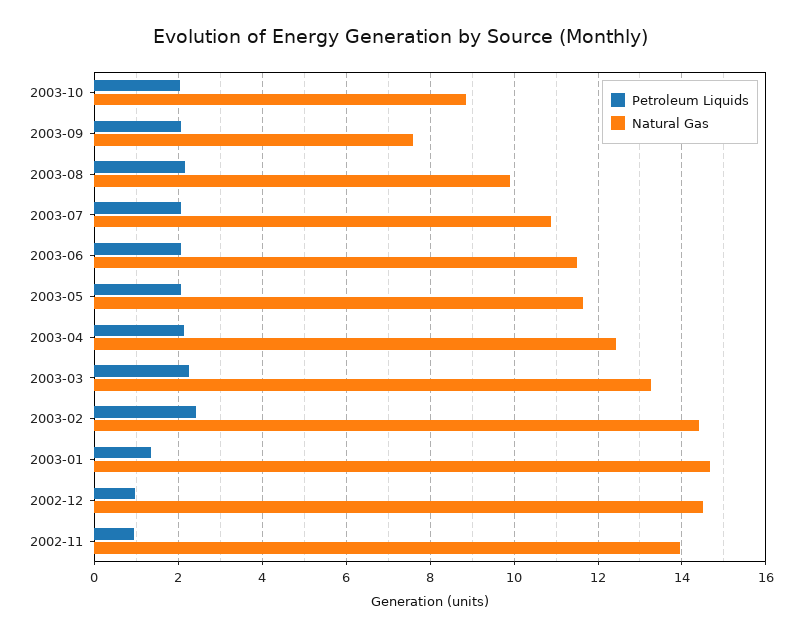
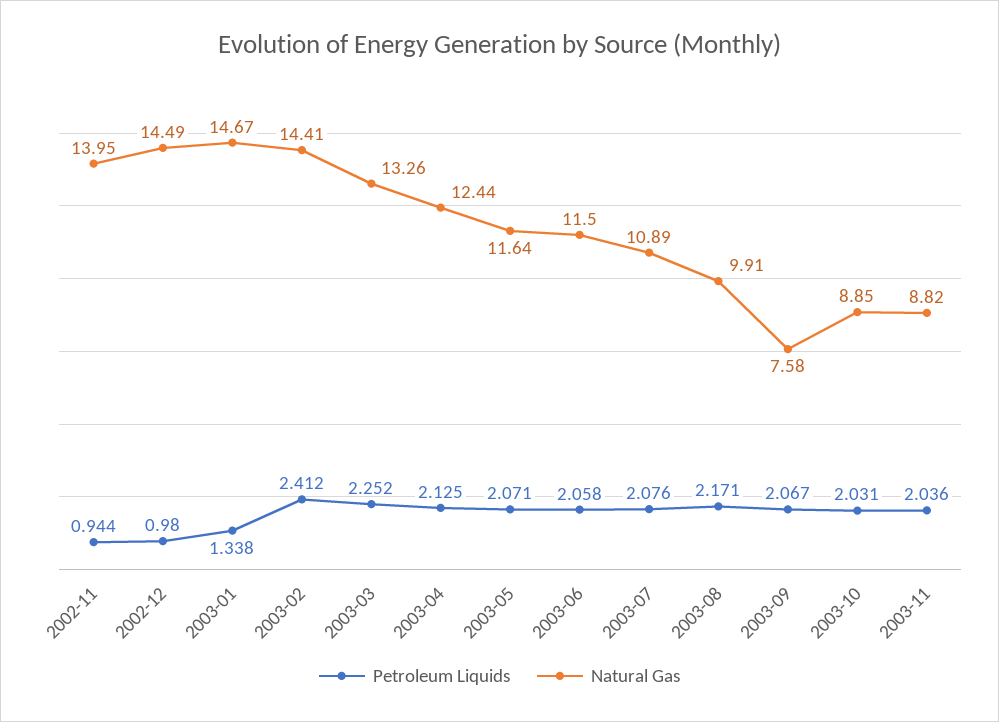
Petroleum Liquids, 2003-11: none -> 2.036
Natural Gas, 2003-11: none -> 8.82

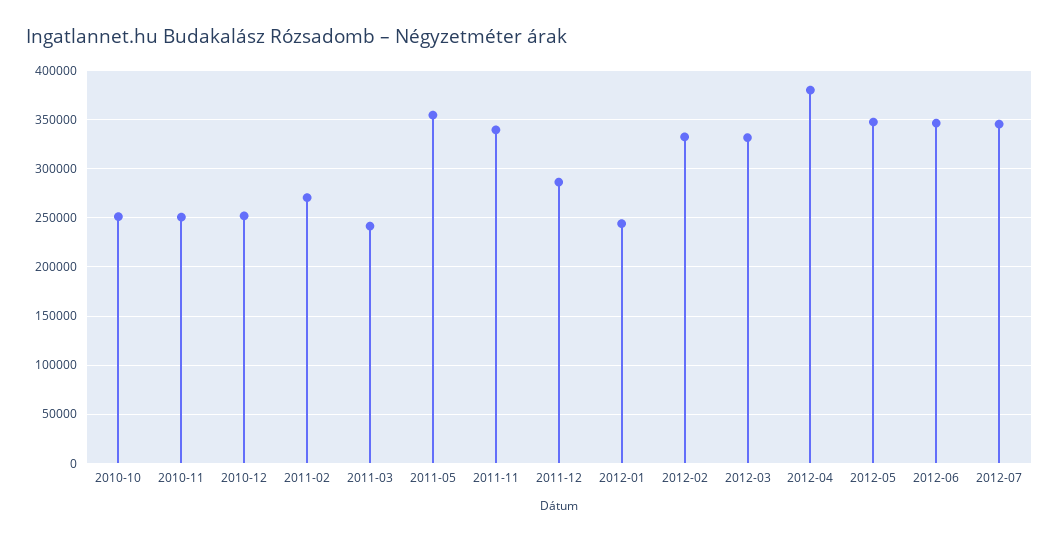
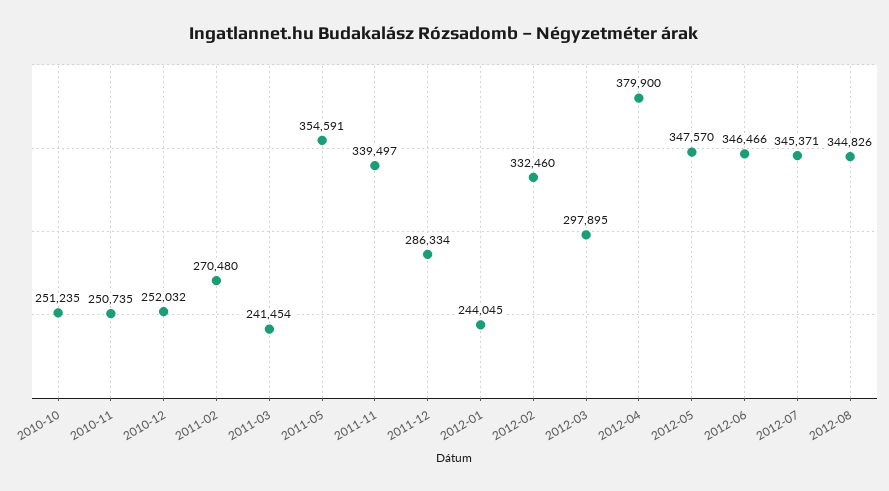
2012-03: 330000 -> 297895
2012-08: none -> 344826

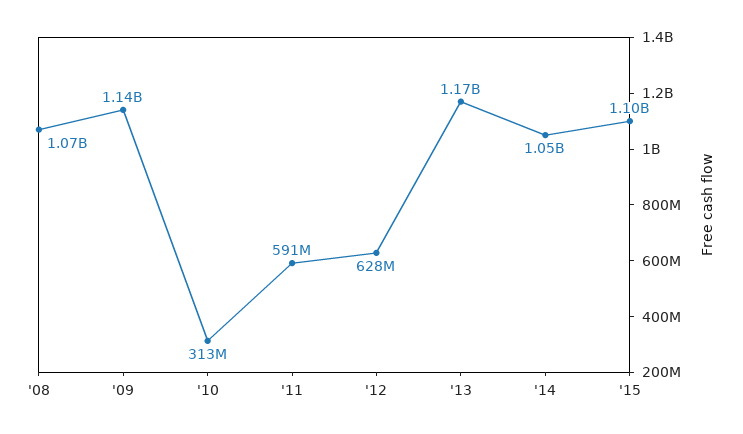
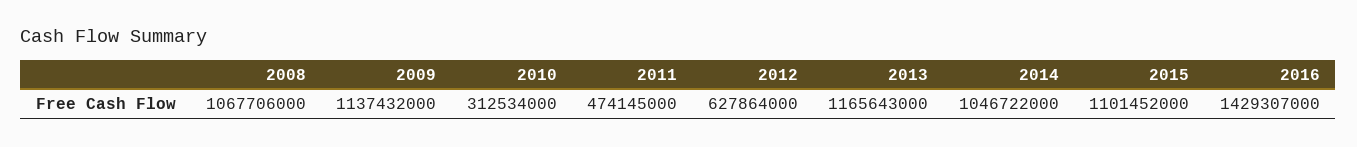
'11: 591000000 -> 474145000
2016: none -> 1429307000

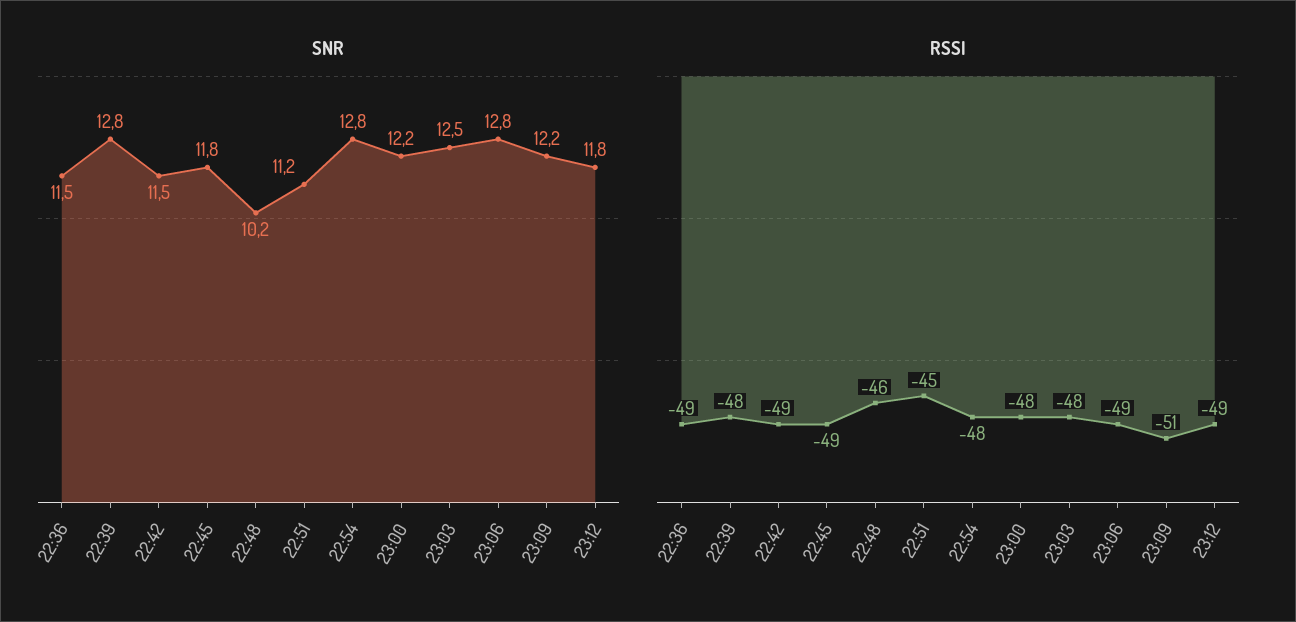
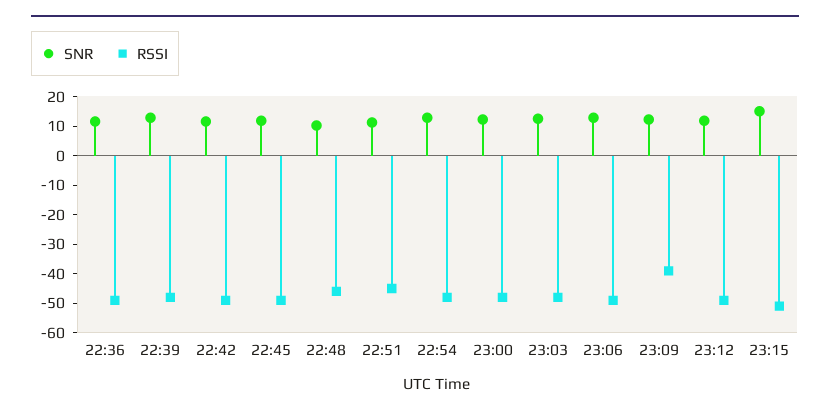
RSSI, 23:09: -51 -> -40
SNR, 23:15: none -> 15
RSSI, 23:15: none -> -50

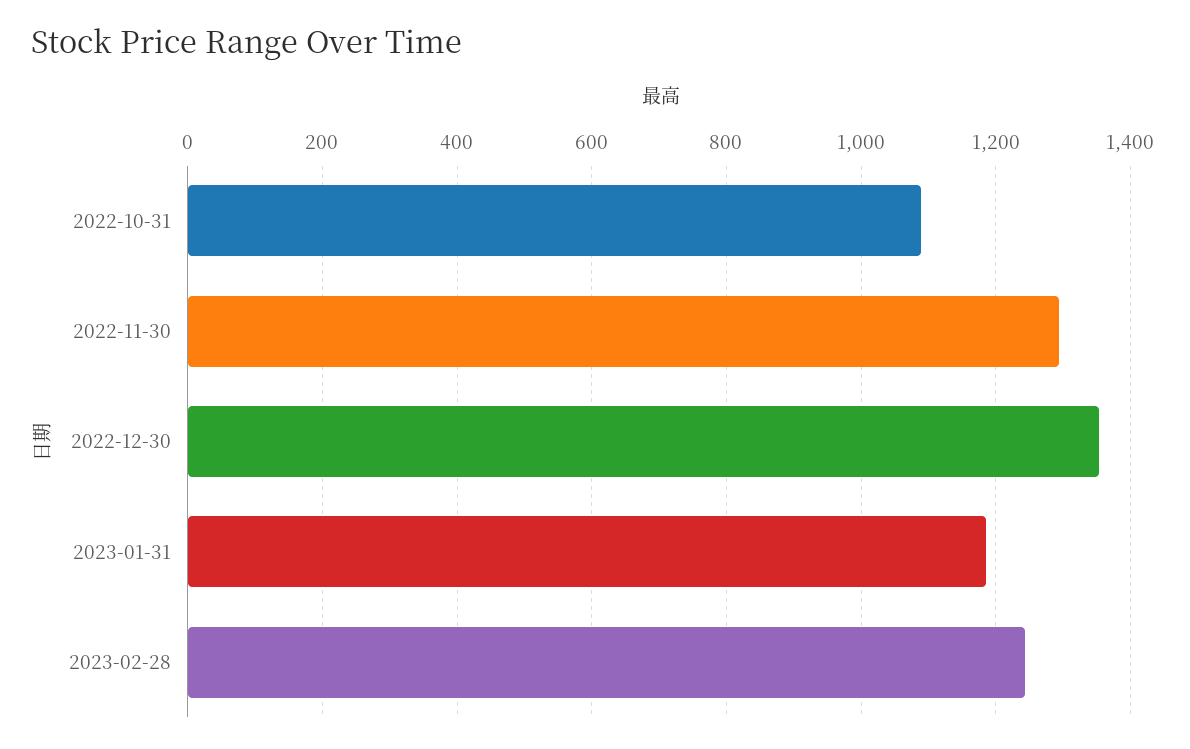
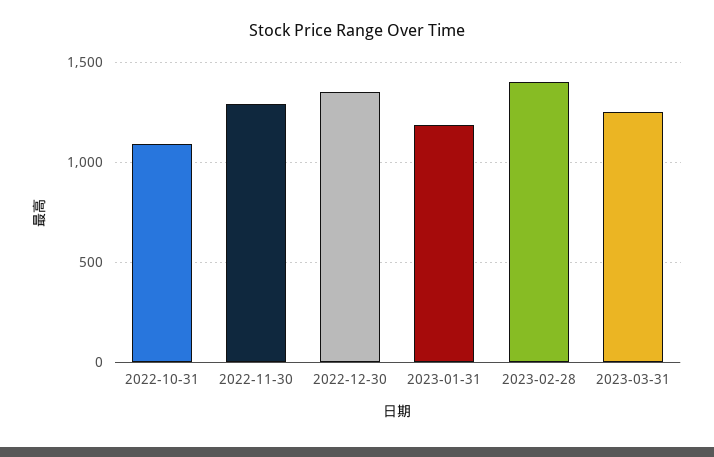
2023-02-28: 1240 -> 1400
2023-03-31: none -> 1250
********
TASK BRIEF ->
The aim is an exact repeat of the entire listing, stripped of pictures.

OUTPUT OF THE TASK ->
Petroleum Liquids, 2003-11: none -> 2.036
Natural Gas, 2003-11: none -> 8.82

2012-03: 330000 -> 297895
2012-08: none -> 344826

'11: 591000000 -> 474145000
2016: none -> 1429307000

RSSI, 23:09: -51 -> -40
SNR, 23:15: none -> 15
RSSI, 23:15: none -> -50

2023-02-28: 1240 -> 1400
2023-03-31: none -> 1250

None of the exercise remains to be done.